The analytical problem is that these posts are not random fluff. They are corporate communication at scale, and they are increasingly multimodal: text, hashtags, brand imagery, infographics, event photos, symbolic gestures, and occasionally something resembling an operational fact. Reading them one by one is theatre. Ignoring them is also a choice, just not a very intelligent one.

A 2025 University of Amsterdam paper, Analyzing Sustainability Messaging in Large-Scale Corporate Social Media, offers a more useful middle path: use large language models and vision-language models to turn this messy stream of corporate green talk into a structured object of analysis.¹ Not a lie detector. Not a magical greenwashing tribunal. A measurement pipeline.

That distinction matters. The paper does not prove that companies are insincere. It does not establish causal manipulation. It does not look inside the executive soul, which is probably merciful for everyone involved. What it does show is that foundation models can identify sustainability-related themes in corporate social media at scale, connect those patterns to ESG-risk scores and engagement metrics, and surface visual motifs that would be difficult to predefine manually.

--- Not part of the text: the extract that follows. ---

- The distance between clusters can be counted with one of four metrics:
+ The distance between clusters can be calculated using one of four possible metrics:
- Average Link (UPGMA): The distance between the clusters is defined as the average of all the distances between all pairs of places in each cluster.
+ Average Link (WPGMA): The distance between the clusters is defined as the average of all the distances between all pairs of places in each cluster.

The contribution is not “AI finds greenwashing.” The contribution is subtler and more operational: AI makes corporate sustainability messaging auditable as a dataset.

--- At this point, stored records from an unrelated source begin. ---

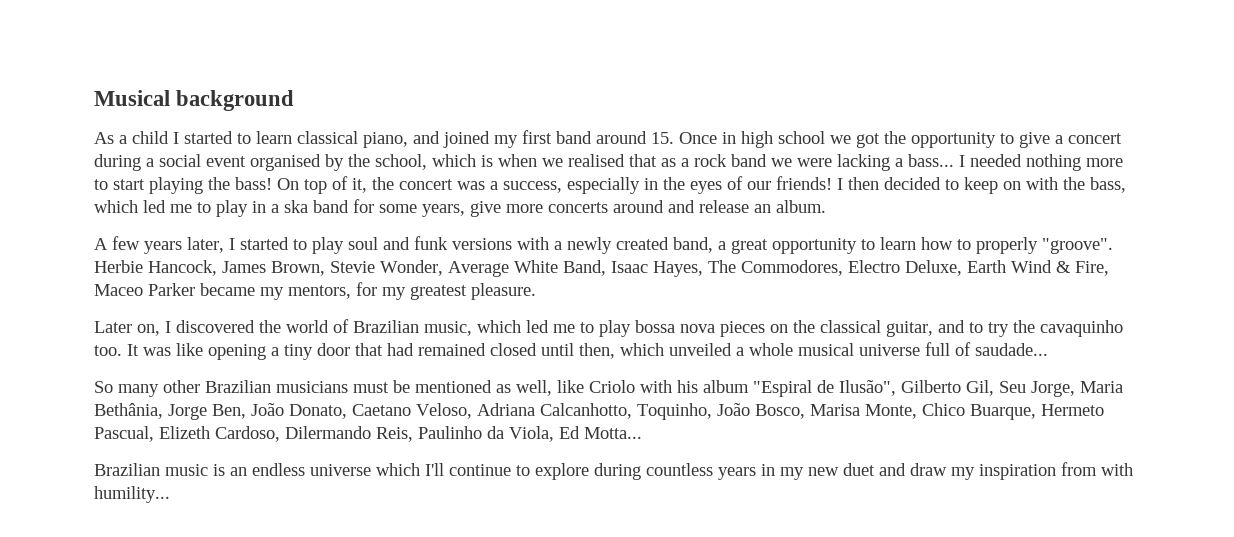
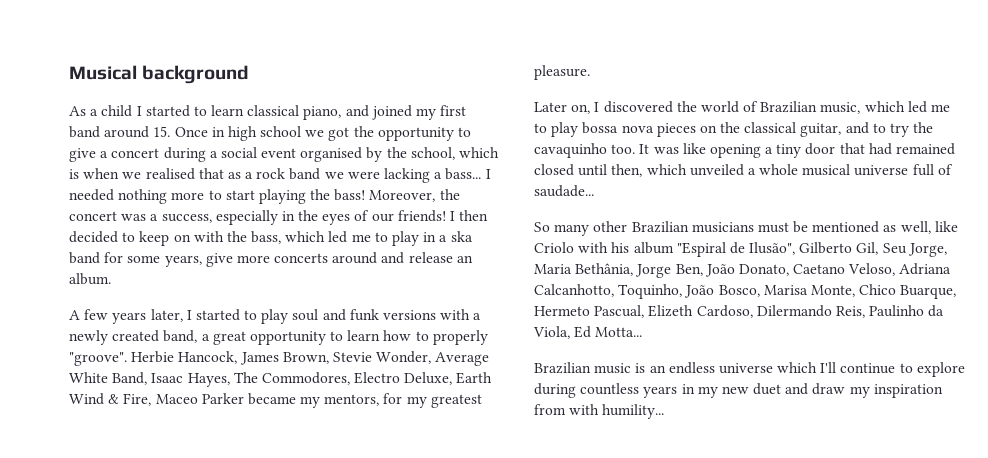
- On top of it, the concert was a success, especially in the eyes of our friends!
+ Moreover, the concert was a success, especially in the eyes of our friends!

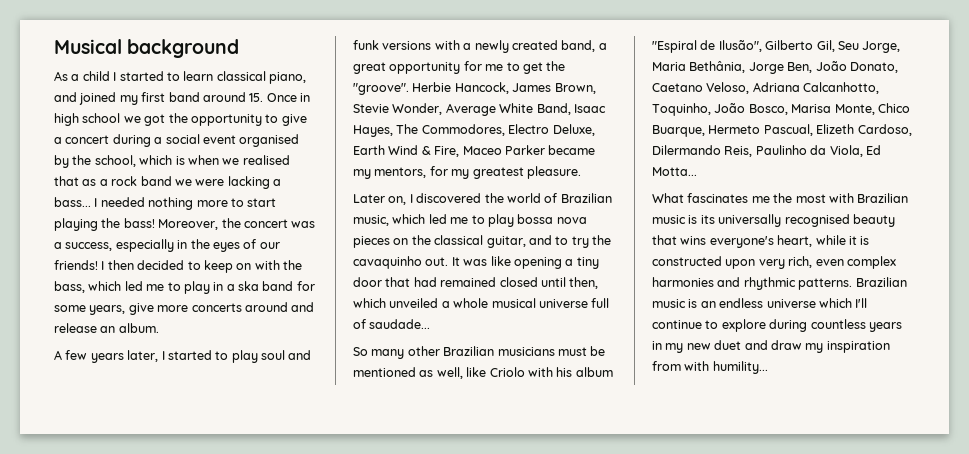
- A few years later, I started to play soul and funk versions with a newly created band, a great opportunity to learn how to properly "groove".
+ A few years later, I started to play soul and funk versions with a newly created band, a great opportunity for me to get the "groove".
- Later on, I discovered the world of Brazilian music, which led me to play bossa nova pieces on the classical guitar, and to try the cavaquinho too.
+ Later on, I discovered the world of Brazilian music, which led me to play bossa nova pieces on the classical guitar, and to try the cavaquinho out.
+ What fascinates me the most with Brazilian music is its universally recognised beauty that wins everyone's heart, while it is constructed upon very rich, even complex harmonies and rhythmic patterns.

The real mechanism is annotation without a bespoke annotation army

Traditional content analysis has an unglamorous bottleneck: labels. If researchers want to know whether corporate tweets align with the UN Sustainable Development Goals, someone has to classify them. If the corpus contains a few thousand posts, that is annoying. If it contains more than a million posts, it becomes an organisational lifestyle choice.

The paper starts from this problem. Corporate sustainability language is broad, contextual, and constantly shifting. A company can reference gender equality without saying “SDG 5.” It can talk about infrastructure, public health, clean energy, or community resilience without using the official vocabulary of the Sustainable Development Goals. A keyword system would miss much of the point. A supervised classifier would require a labelled dataset that may age badly as corporate language evolves.

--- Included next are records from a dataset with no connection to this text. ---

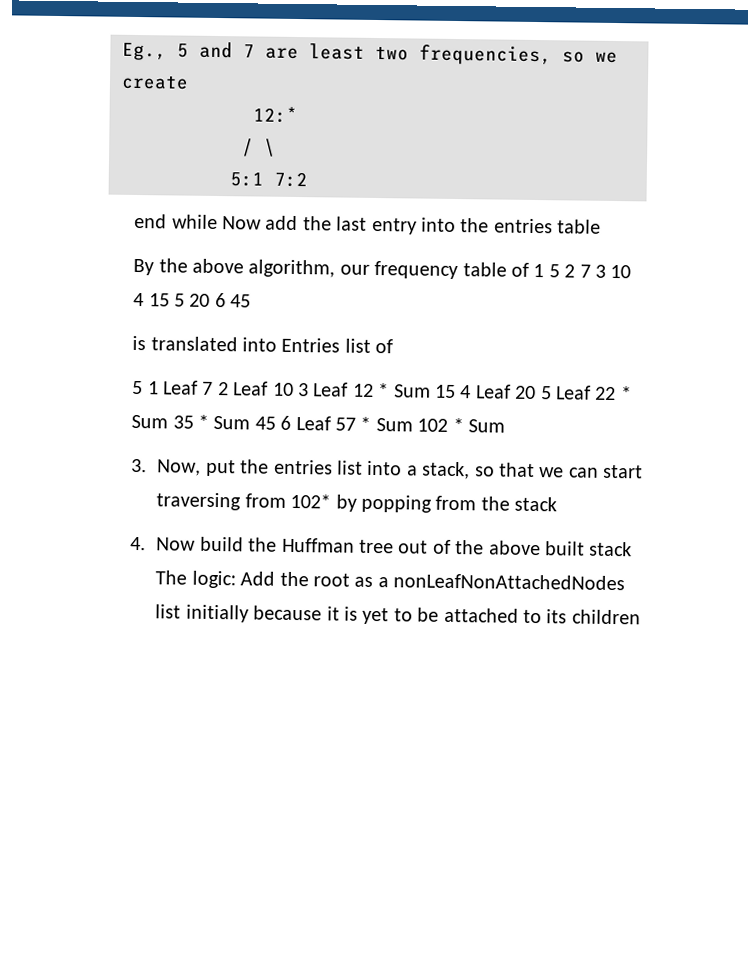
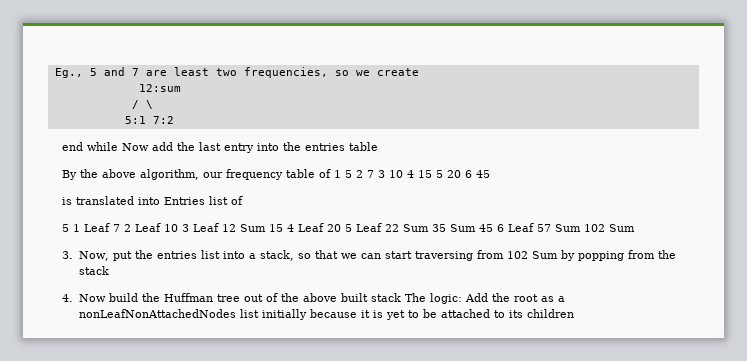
- 12:*
+ 12:sum
- 5 1 Leaf 7 2 Leaf 10 3 Leaf 12 * Sum 15 4 Leaf 20 5 Leaf 22 * Sum 35 * Sum 45 6 Leaf 57 * Sum 102 * Sum
+ 5 1 Leaf 7 2 Leaf 10 3 Leaf 12 Sum 15 4 Leaf 20 5 Leaf 22 Sum 35 Sum 45 6 Leaf 57 Sum 102 Sum
- 3. Now, put the entries list into a stack, so that we can start traversing from 102* by popping from the stack
+ 3. Now, put the entries list into a stack, so that we can start traversing from 102 Sum by popping from the stack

So the authors use a zero-shot LLM ensemble as an ad hoc classifier.

Each tweet is assigned to one of 18 categories: the 17 SDGs or “None.” The ensemble consists of Qwen2.5, Mistral NeMo, and Phi-4. Each model receives the same classification prompt. The outputs are constrained to fixed labels, and if the generated response contains unwanted reasoning or disclaimers, the system conservatively treats it as “None.” The final label comes from majority voting, with Qwen2.5 used as the tie-breaker because it performs best in evaluation.

This is not an exotic architecture. That is partly why it matters. The system uses foundation models as flexible annotators rather than training a bespoke classifier from scratch. The point is not that LLMs know corporate virtue when they see it. The point is that they can map ambiguous short-form communication to a stable taxonomy with enough consistency to support large-scale analysis.

The authors evaluate this text classifier using 6,310 tweets containing hashtags that map clearly to specific SDGs. Hashtags are not perfect ground truth; they are a proxy. Still, they provide a practical validation signal. The majority-vote ensemble reaches 82.09% agreement and a Cohen’s Kappa of 0.79 against the hashtag-derived labels, outperforming each individual model. Qwen2.5 alone reaches 80.21% agreement and 0.77 Kappa; Mistral NeMo is close at 79.81% and 0.76; Phi-4 is lower at 73.80% and 0.70.

That result should be read correctly. It says the ensemble is reasonably reliable for broad thematic labelling under this proxy evaluation. It does not say the system understands corporate intent. It does not say hashtags are the Platonic form of SDG truth. It says the classifier is good enough to support the next layer of analysis, with the usual bruises and caveats attached.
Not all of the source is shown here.